Last night, I was watching the Holder contempt hearing on C-SPAN (re-run). It was then followed by the testimony of DEA Administrator Michele Leonhart before the House judiciary committee headed by James Sensenbrenner (R-WI). There were several issues on the table; the incident in San Diego, where a suspect was accidentally left in a DEA office holding cell for 5 days, the allegations of sexual misconduct involving prostitutes by DEA agents in Cartagena, Colombia during the presidential visit, medical marijuana, and, of course, Fast and Furious. I will concentrate on the last issue.
Below is the video of the testimony. You will note that no Democrat asked about Fast and Furious. Bobby Scott (D-VA) and John Conyers (D-MI) all but called for drug legalization. Scott decried the "fact" that drug enforcement disproportionately incarcerates more blacks and Latinos then whites. Conyers, never too fast on his feet in the best of times, clearly showed that it is time for him to retire. But I digress
Since the Fast and Furious operation involved multiple agencies to one extent or another (Organized Crime Drug Enforcement Task Force-or OCDETF), Leonhart was asked about the extent of DEA's involvement. Specifically, former DEA Tucson agent-in-charge Tony Coulson, now retired, has alleged that DEA agents in Arizona, specifically Phoenix, knew about ATF's methods in Fast and Furious, but were told by local DEA supervisors to "back off", or that it was "being taken care of".
When asked about Coulson's charges, Leonhart stated that it was her understanding that Coulson had recently recanted those statements or said that he had been misquoted. (As of this morning, I am unable to find any reports to that effect on the Internet.) Leonhart went on to state that DEA was cooperating fully with the (DOJ) Inspector General's Office, which is conducting the investigation. Sensenbrenner told her that her answers (to him) regarding all three of the issues were "inadequate" and that she would be called back to testify again in the future.

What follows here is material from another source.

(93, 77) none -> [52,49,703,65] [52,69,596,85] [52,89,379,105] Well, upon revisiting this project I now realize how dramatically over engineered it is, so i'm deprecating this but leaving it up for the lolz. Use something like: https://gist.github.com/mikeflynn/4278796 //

Here is how I would interpret Coulson's statements: If true, that would support my theory that ATF agents at the local enforcement level or even their local supervisors could not have been acting on their own without approval (or orders) from Washington. Had this involved a local rogue operation, and other agencies became aware of it, that would have resulted in a notification thorough DEA's own chain of command/inspectors to Justice inspectors/ATF inspectors in Washington. If Coulson's allegations are true, that is a strong indication that people in Washington were calling the shots on Fast and Furious. That, of course, is just my personal opinion.